The 993 version of the Porsche 911 is now noted for being the last of the air-cooled 911s, and for many that’s enough to make it the last of the true 911s. Regardless of your position on Porsche engine cooling, the Tony Hatter-styled 993 is rightfully lauded as one of the best cars to come out of Zuffenhausen.
Launched in late 1993, the 993 arrived as the 911 Carrera 2 with a 272bhp 3.6-litre M64 flat-six engine and was initially only on offer with rear-wheel drive and a coupe body. The smoothed-off lines were not the only major upgrade over the previous 964 model. Porsche introduced a new multi-link rear suspension that finally tamed the 911’s eagerness for oversteer.
Not long after the coupe made its debut, the Cabriolet arrived in March 1994 with a fabric roof and plastic rear window. In August ’94, the Carrera 4 joined the line-up with a much revised all-wheel drive system that was half the weight of the 964’s. This model also featured Porsche’s ABD (automatic brake differential) for improved traction. At the same time, Porsche also introduced its four-speed Tiptronic automatic transmission as an alternative to the standard six-speed manual gearbox.

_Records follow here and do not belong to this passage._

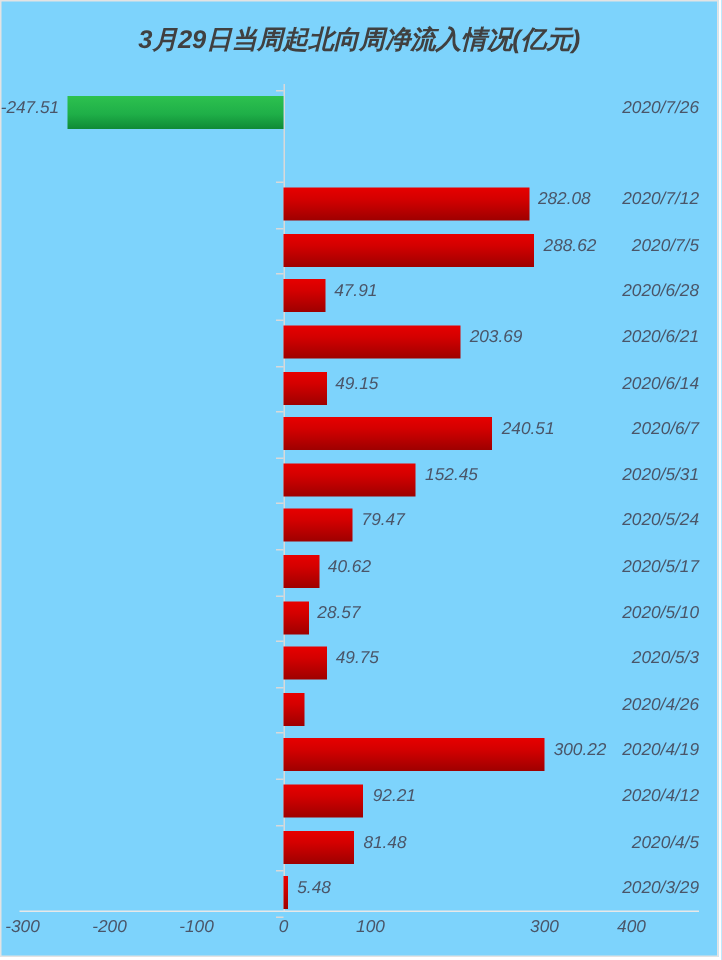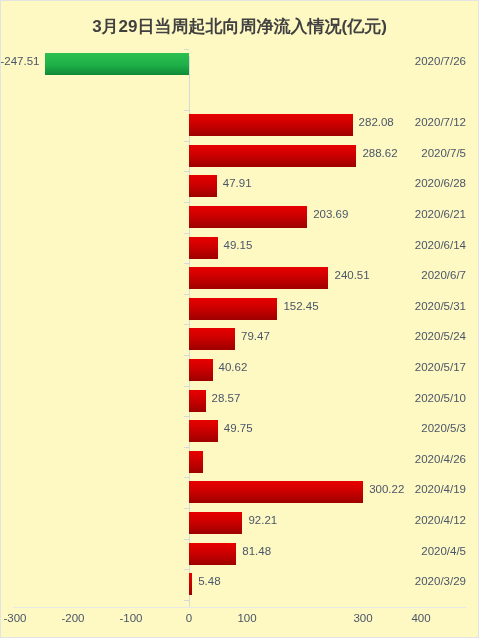--- a/index.html
+++ b/index.html
@@ -7,36 +7,37 @@
     width:481px;height:640px;
     background:#ffffff;
     font-family:"Liberation Sans","DejaVu Sans",sans-serif;
     overflow:hidden;
   }
   #chart-frame{
     position:relative;
     width:479px;height:638px;
     border:1px solid #e3e3e3;
     box-sizing:border-box;
-    background:#fef9c3;
+    background:#7dd3fc;
+    font-style:italic;
   }
   #chart-title{
     position:absolute;
     left:0;right:0;top:14px;
     text-align:center;
     font-size:17px;
     font-weight:bold;
     color:#404040;
     letter-spacing:0px;
     white-space:nowrap;
   }
   
   #plot{
     position:absolute;
-    left:0;top:46px;
+    left:0;top:57px;
     width:411px;height:550px;
   }
   .row{
     position:absolute;
     left:0;width:479px;
     height:30px;
   }
   .bar{
     position:absolute;
     top:4px;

Early 1995 proved a busy time for the 993 range as Porsche introduced Varioram for the first time on the lightweight RS model. With 300bhp, the RS was not the most powerful 993 to be made, but only 1014 of all 993 RS types were made of this model that was 100kg lighter than the Carrera 2. With its stripped interior, including fabric door pulls, lightweight door cards, racing seats and carpet where the rear seats would normally fit, the RS covered 0-60mph in 5.0 seconds to the standard car’s 5.6 seconds. Top speed also went up from the basic 993’s 168mph to 172mph, while a large fixed rear wing and additional front spoilers helped reduce aerodynamic lift.
A Club Sport version of the RS was also offered by Porsche and was known as the RSR in the UK. It’s identifiable by its bi-plane rear wing and even more Spartan interior. The RSR was aimed at track use but could be road registered.
At the same time as the RS was launched, Porsche also introduced the Turbo, which went on to sell 5978 out of a total production run for the 993 of 68,029. It covered 0-60mph in 4.5 seconds thanks to 408bhp at 5750rpm and achieved a 180mph top speed. Porsche later introduced the Exclusive power pack that upped the Turbo’s power to 430bhp, with such cars being labelled the Turbo S in the North American markets.
The GT2 was also unveiled at the same time as the Turbo and RS, packing 450bhp. Some 110 race cars were made in this form, with a further 57 road legal GT2s built with a 430bhp version of the twin-turbo engine. Unlike the Turbo that has four-wheel drive, the GT2 stuck with rear-drive and only seven right-hand drive road cars were ever made. Another 21 GT2 Evo models also found their way onto the public roads in 1998.
Towards the end of 1995, Porsche introduced the Targa with a sliding glass roof and went on to sell 4583 Targas around the world. The Targa was only ever built with the Varioram version of the 3.6-litre normally aspirated engine that was also fitted to the coupe and Cabriolet models for the 1996 model year. Varioram upped power to 285bhp at 6100rpm and improved torque to 251lb ft at 5250rpm. With the improvement in mid- and high range power, the Carrera 2 now covered 0-62mph in 5.4 seconds and top speed nudged up to 171mph.
Alongside the Targa, Porsche launched the Carrera 4S, which was a Turbo bodyshell with Turbo suspension and brakes but a standard Carrera 3.6-litre engine. A year later in September 1996, the two-wheel drive Carrera was given the same treatment to create the Carrera S, but this model did without the Turbo’s brakes and suspension.
One more year down the line in September 1997, the mainstay 993 models were replaced by the new water-cooled 996 model. The 993’s air-cooled engine simply wasn’t able to pass European Union noise and emissions regulations, but the Turbo and Carrera s and 4S models continued to fly the air-cooled flag until the middle of 1998.